Anna M. Valencia (born January 16, 1985) is an American politician who serves as the City Clerk of Chicago. She was appointed to the position vacated by Susana Mendoza, and took office in 2017. She was elected to a full term as City Clerk in 2019. Although unsuccessful in her run for Illinois Secretary of State in 2022, she won reelection to City Clerk in 2023.

Early life and education
Valencia was raised in Granite City, Illinois, the daughter of Joe and Debbie Valencia. She is of Mexican descent. She attended the University of Illinois Urbana-Champaign where she earned a Bachelor of Arts degree in International Studies.

Early political career
Valencia was a staff member for Mike Quigley's congressional election campaign in 2009 and for Michigan Representative Gary Peters's congressional election campaign in 2010. Valencia was a member of a Legislative Counsel and Government Affairs team for Chicago Mayor Rahm Emanuel in 2011 and later served as its director from April 2016 until January 2017. She was the campaign manager for Senator Dick Durbin in 2014. In 2015, she was a Senior Advisor for Chicago Mayor Rahm Emanuel’s re-election campaign.

City Clerk
She was appointed as City Clerk in December 2016, and was sworn into office on January 25, 2017.

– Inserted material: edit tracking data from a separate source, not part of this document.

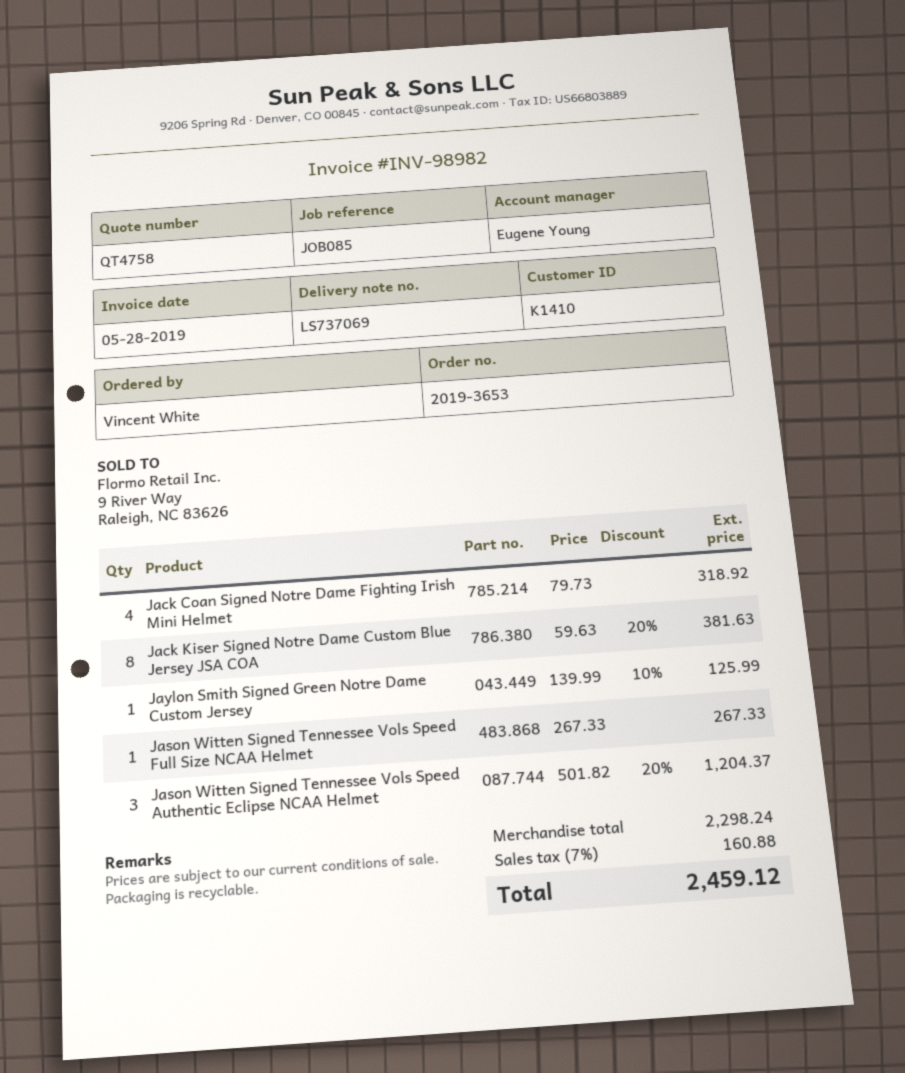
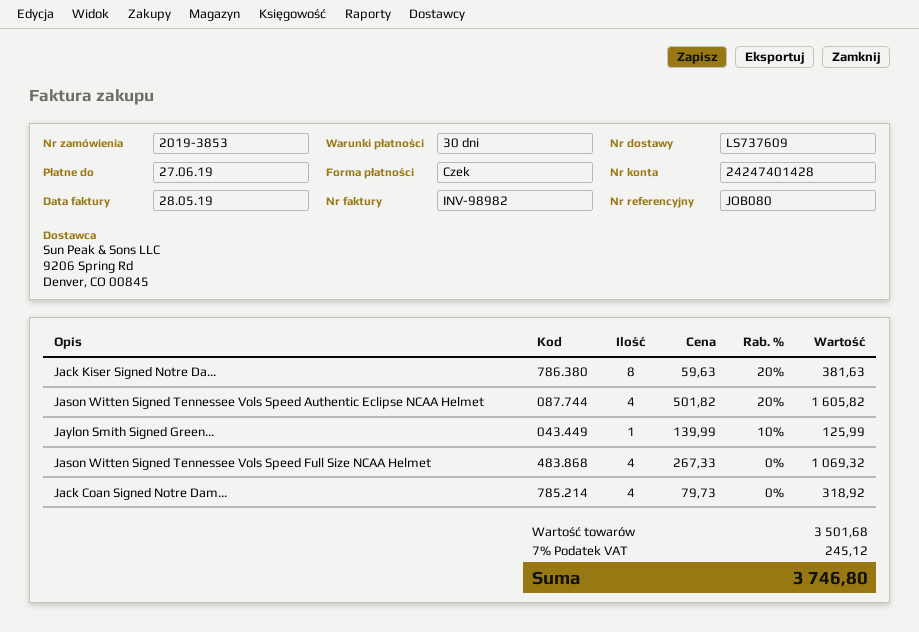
order number: 2019-3653 -> 2019-3853
delivery note number: LS737069 -> LS737609
reference: JOB085 -> JOB080
Jason Witten Signed Tennessee Vols Speed Full Size NCAA Helmet: 1 x 267.33 = 267.33 -> 4 x 267.33 = 1069.32
Jason Witten Signed Tennessee Vols Speed Authentic Eclipse NCAA Helmet: 3 x 501.82 - 20% = 1204.37 -> 4 x 501.82 - 20% = 1605.82
subtotal: 2298.24 -> 3501.68
tax: 7% = 160.88 -> 7% = 245.12
total: 2459.12 -> 3746.80

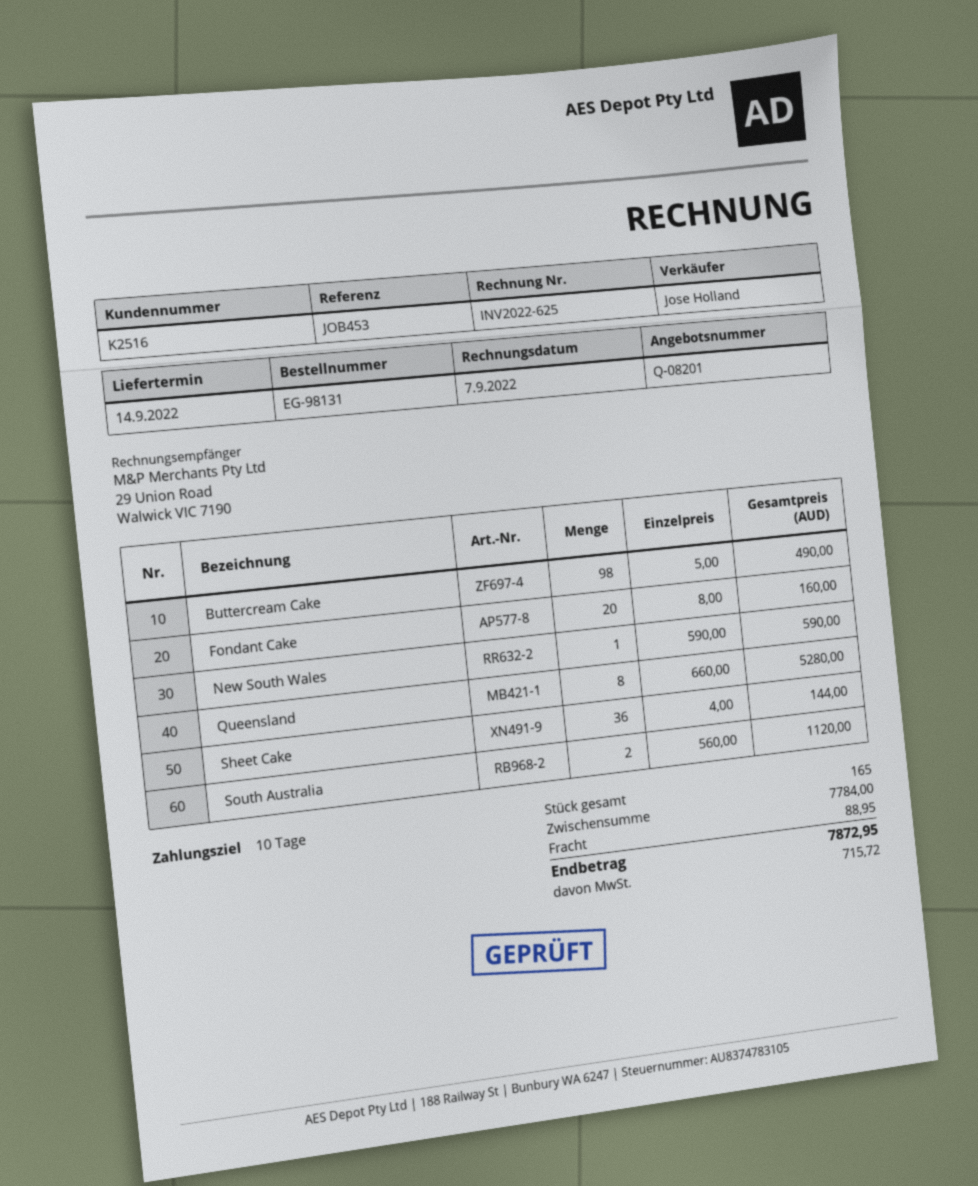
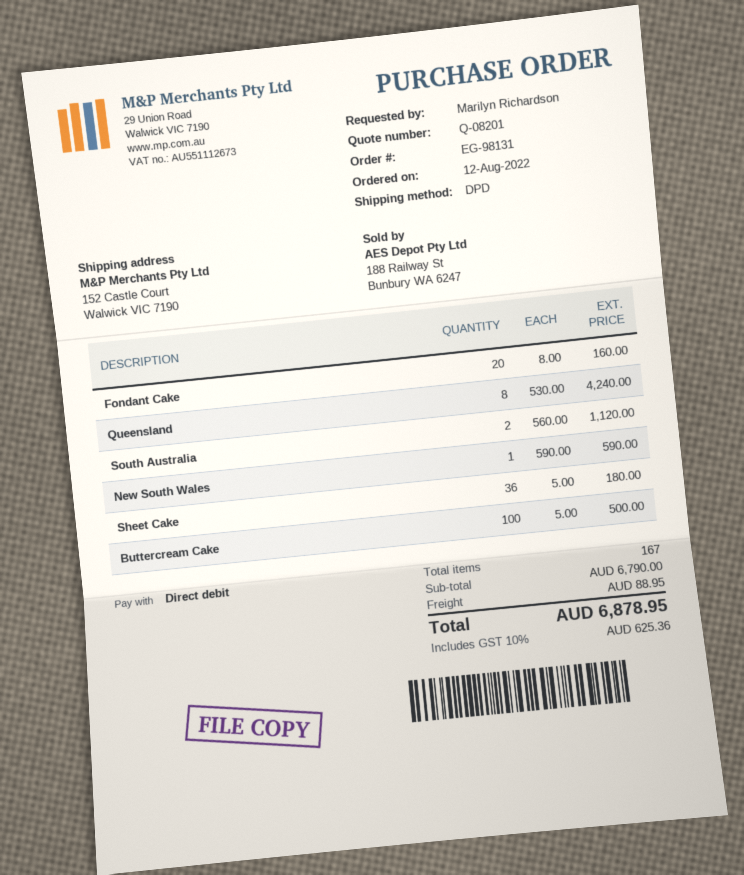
Buttercream Cake: 98 x 5.00 = 490.00 -> 100 x 5.00 = 500.00
Queensland: 8 x 660.00 = 5280.00 -> 8 x 530.00 = 4240.00
Sheet Cake: 36 x 4.00 = 144.00 -> 36 x 5.00 = 180.00
total quantity: 165 -> 167
subtotal: 7784.00 -> 6790.00
tax: 715.72 -> 625.36
total: 7872.95 -> 6878.95

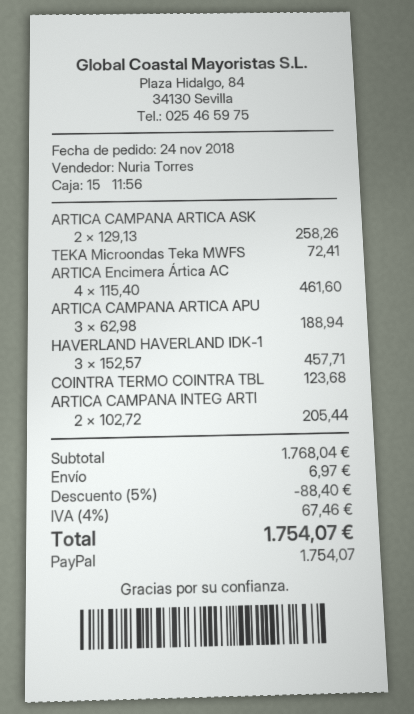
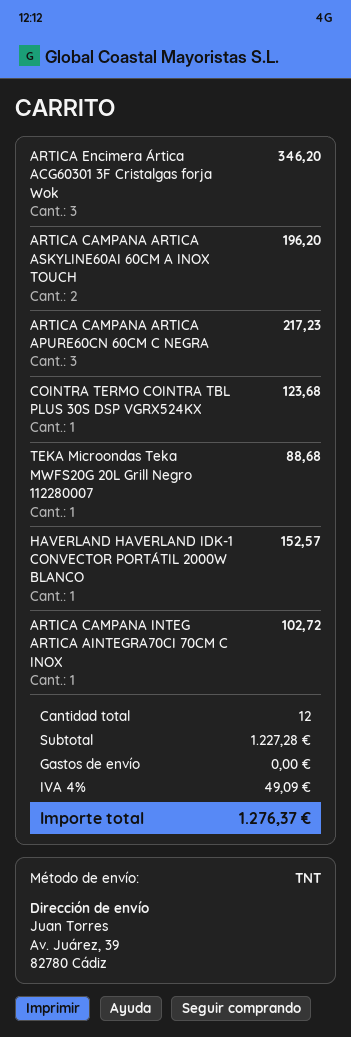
ARTICA CAMPANA ARTICA ASK: 2 for 258.26 -> 2 for 196.20
TEKA Microondas Teka MWFS: 1 for 72.41 -> 1 for 88.68
ARTICA Encimera Ártica AC: 4 for 461.60 -> 3 for 346.20
ARTICA CAMPANA ARTICA APU: 3 for 188.94 -> 3 for 217.23
HAVERLAND HAVERLAND IDK-1: 3 for 457.71 -> 1 for 152.57
ARTICA CAMPANA INTEG ARTI: 2 for 205.44 -> 1 for 102.72
subtotal: 1768.04 -> 1227.28
discount: 5% = 88.40 -> none
shipping: 6.97 -> 0.00
tax: 4% = 67.46 -> 4% = 49.09
total: 1754.07 -> 1276.37

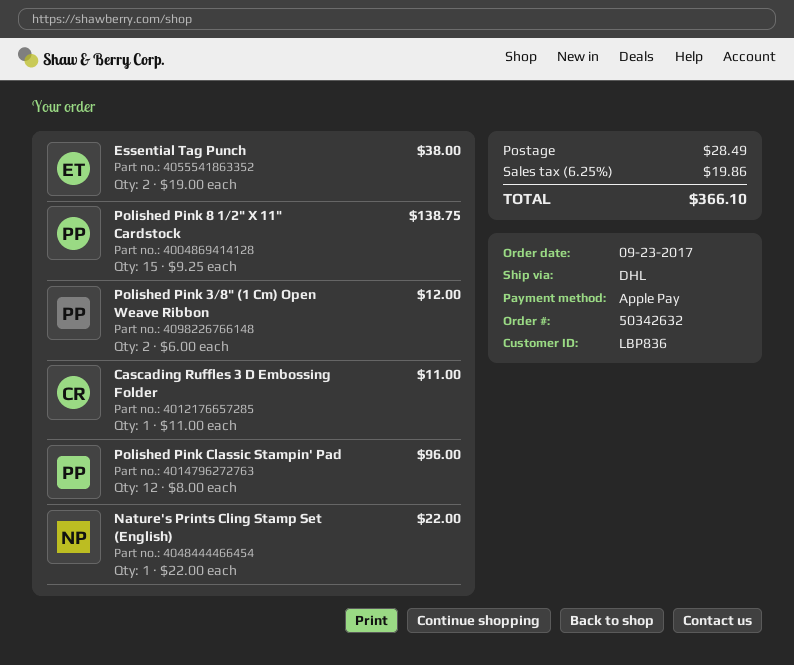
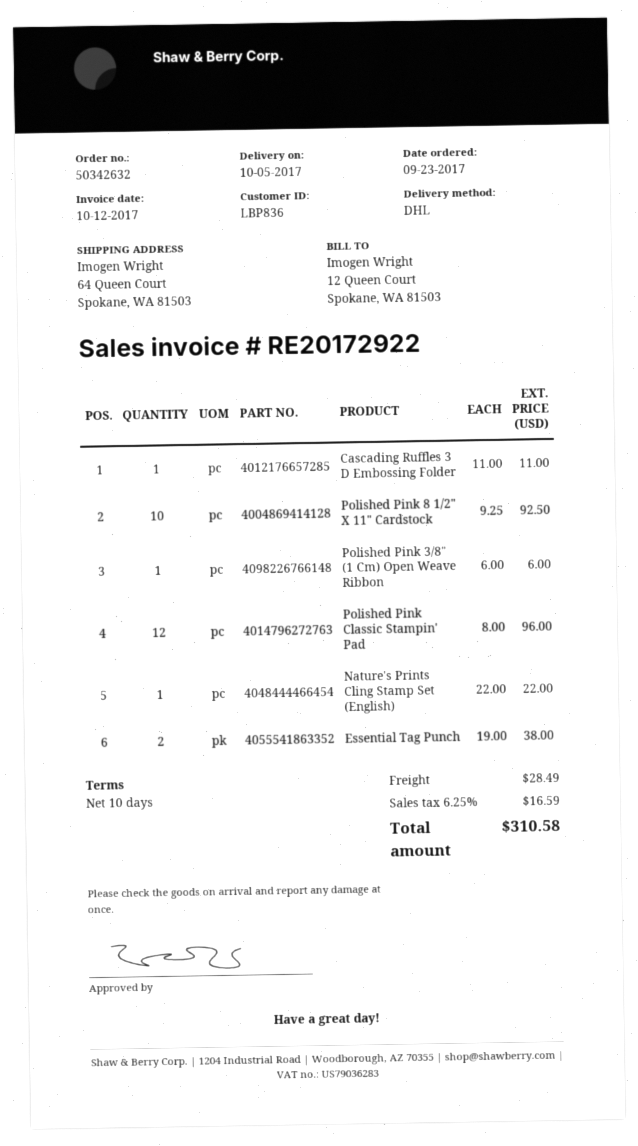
Polished Pink 8 1/2" X 11" Cardstock: 15 x 9.25 = 138.75 -> 10 x 9.25 = 92.50
Polished Pink 3/8" (1 Cm) Open Weave Ribbon: 2 x 6.00 = 12.00 -> 1 x 6.00 = 6.00
tax: 6.25% = 19.86 -> 6.25% = 16.59
total: 366.10 -> 310.58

She ran to continue her tenure as City Clerk in the 2019 election. After two challengers were removed from the ballot due to insufficient nominating petition signatures, she was unopposed and won election to a full term.

Municipal ID program 
In the fall of 2016, $1 million was set aside in the City Clerk's budget for Chicago's Municipal ID program which will allow all residents the ability to apply for a government-issued ID. Since taking office, Valencia has announced that the Municipal ID card will be a three-in-one card so that it can also be used as transit and library cards. In December 2017, Clerk Valencia announced the pilot program and that the card would be called the "CityKey" with the first 100,000 IDs being free.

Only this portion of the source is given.